Paudge Rodger Behan ( ; born 18 January 1965) is an Irish actor and writer. The son of IRA Chief of Staff Cathal Goulding and Beatrice ffrench-Salkeld, the widow of playwright Brendan Behan, Paudge Behan worked briefly as a journalist for a Dublin newspaper before turning to acting. After a series of minor film and television roles in the 1990s, he was handpicked by English novelist Barbara Taylor Bradford to appear as the male lead in a 1999 dramatisation of her book A Secret Affair (1996).

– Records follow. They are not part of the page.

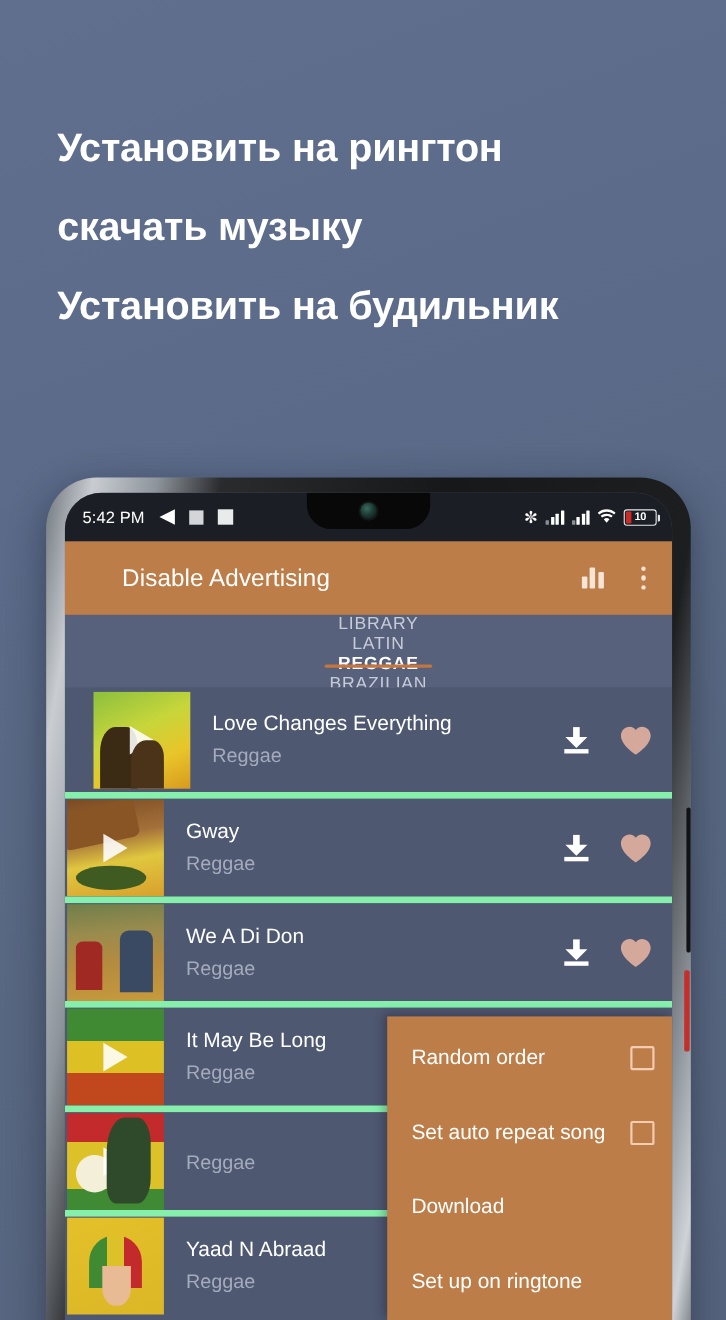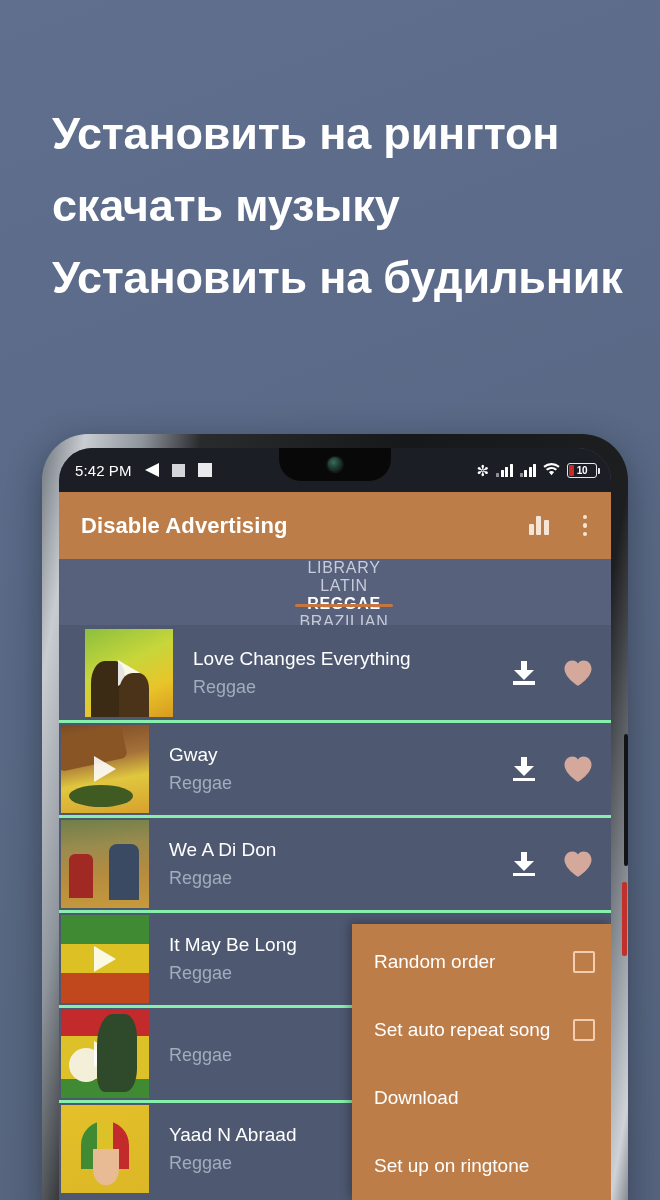--- a/index.html
+++ b/index.html
@@ -24,7 +24,7 @@
   #headline .line {
     color: #ffffff;
     font-weight: bold;
-    font-size: 45px;
+    font-size: 36px;
     line-height: 72px;
     white-space: nowrap;
     letter-spacing: -0.2px;

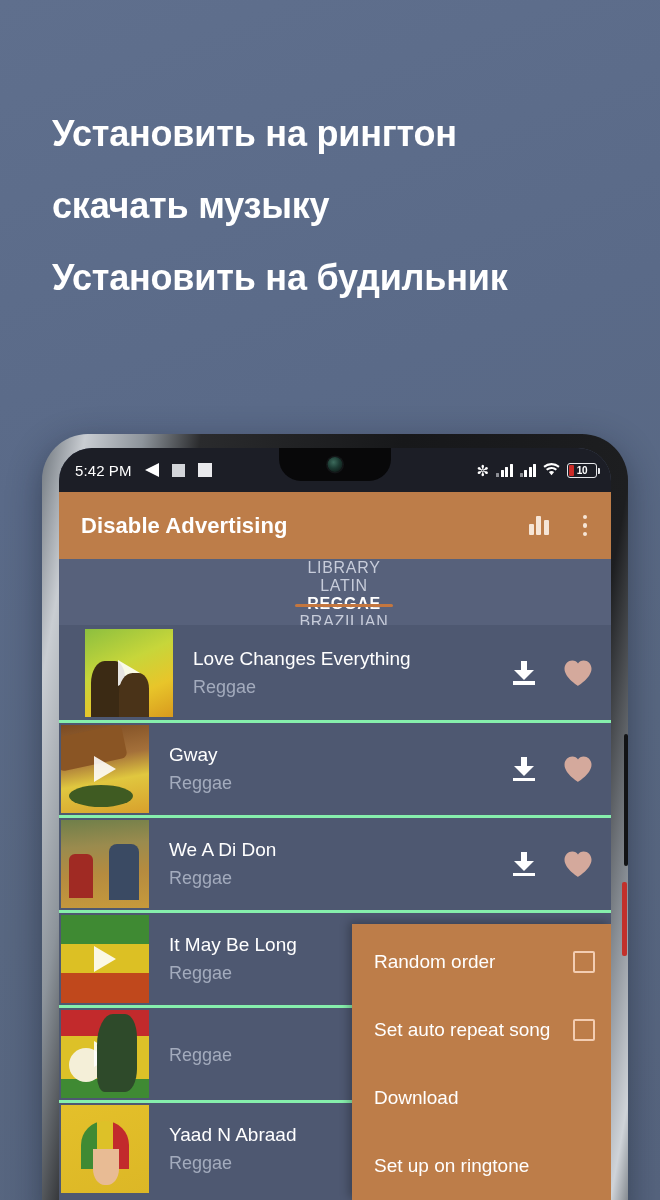--- a/index.html
+++ b/index.html
@@ -124,7 +124,7 @@
     display: flex; align-items: center;
     padding: 0 18px 0 22px;
   }
-  #app-title { color:#ffffff; font-size: 22px; font-weight: bold; letter-spacing: 0.1px; }
+  #app-title { color:#ffffff; font-size: 22px; font-weight: normal; letter-spacing: 0.1px; margin-left: 30px; }
   #appbar-actions { margin-left:auto; display:flex; align-items:center; gap: 28px; }
   #eq-icon { display:flex; align-items:flex-end; gap:2.5px; height:19px; }
   #eq-icon i { display:block; width:5px; background:#f6e5d6; border-radius:1px; }

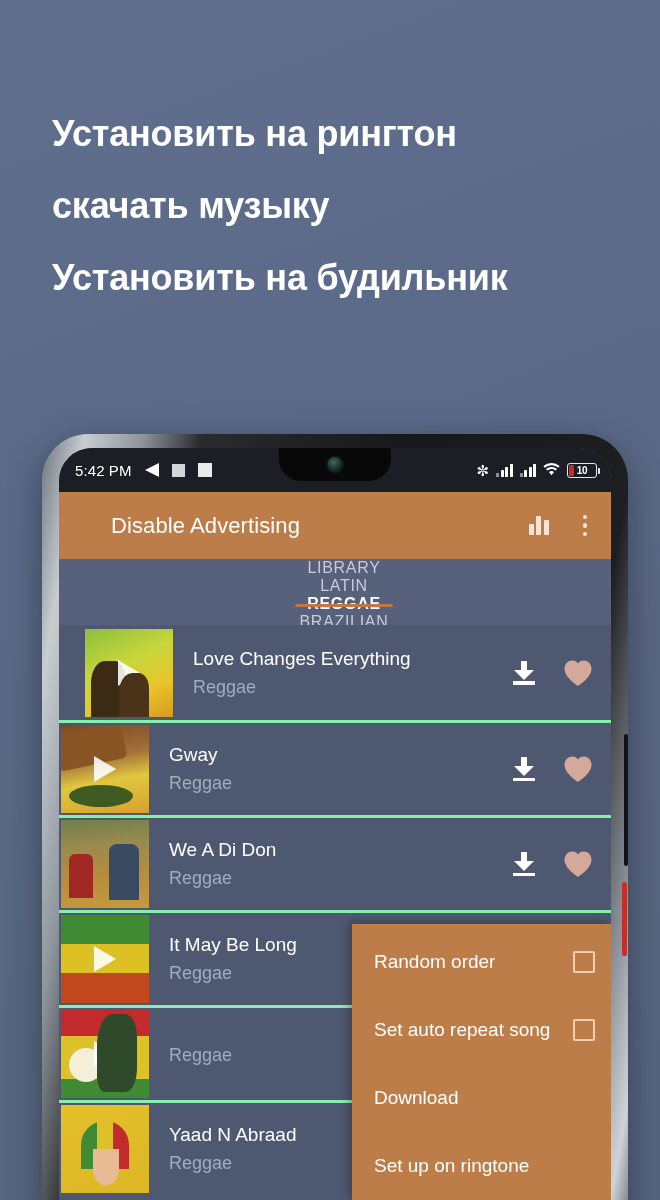--- a/index.html
+++ b/index.html
@@ -167,7 +167,7 @@
     height: 95px;
     display: flex; align-items: center;
     background: #4e5871;
-    border-top: 3px solid #86efac;
+    border-top: 6px solid #86efac;
     padding-right: 18px;
   }
   .song-row:first-child { border-top: none; margin-left: 24px; }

Behan has also appeared in the feature films A Man of No Importance (1994), Conspiracy of Silence (2003) and Veronica Guerin (2003), and has taken leading roles in two short films, A Lonely Sky (2006) and Wake Up (2007).

Family and early life

Born in January 1965, Paudge Behan is the son of Cathal Goulding (1923–1998), Chief of Staff of the Irish Republican Army (IRA) and the Official IRA, and Beatrice Behan (née ffrench-Salkeld) (1925–1993). As a teenager, Goulding was involved with the IRA youth wing Fianna Éireann. After Brendan Behan's early death at the age of 41 on 20 March 1964, Goulding had Paudge Behan with Brendan's widow Beatrice. Paudge and his half-sister Blanaid grew up at 5 Anglesea Road, a red-brick, semi-detached late Victorian house in Ballsbridge, Dublin, which Brendan Behan bought for his wife Beatrice in 1959 for IR£1,400. The house came into Paudge Behan's ownership, and he sold it reluctantly for €1.65 million in February 2006.

Education and career
Before turning to acting, Behan had a brief career in journalism in Ireland: "I interviewed everyone from priests to prostitutes before my Dublin paper folded." Behan was also involved in theatre work – he was a costume assistant during the original production of Tom Murphy's adaptation of Liam O'Flaherty's 1925 novel The Informer on 13 October 1981 at the Olympia Theatre in Dublin. He participated in various other plays in Dublin, but finding them "all very over the top, very amateurish, full of people turning up drunk or not turning up at all", he decided to leave Ireland and pursue art studies in Berlin.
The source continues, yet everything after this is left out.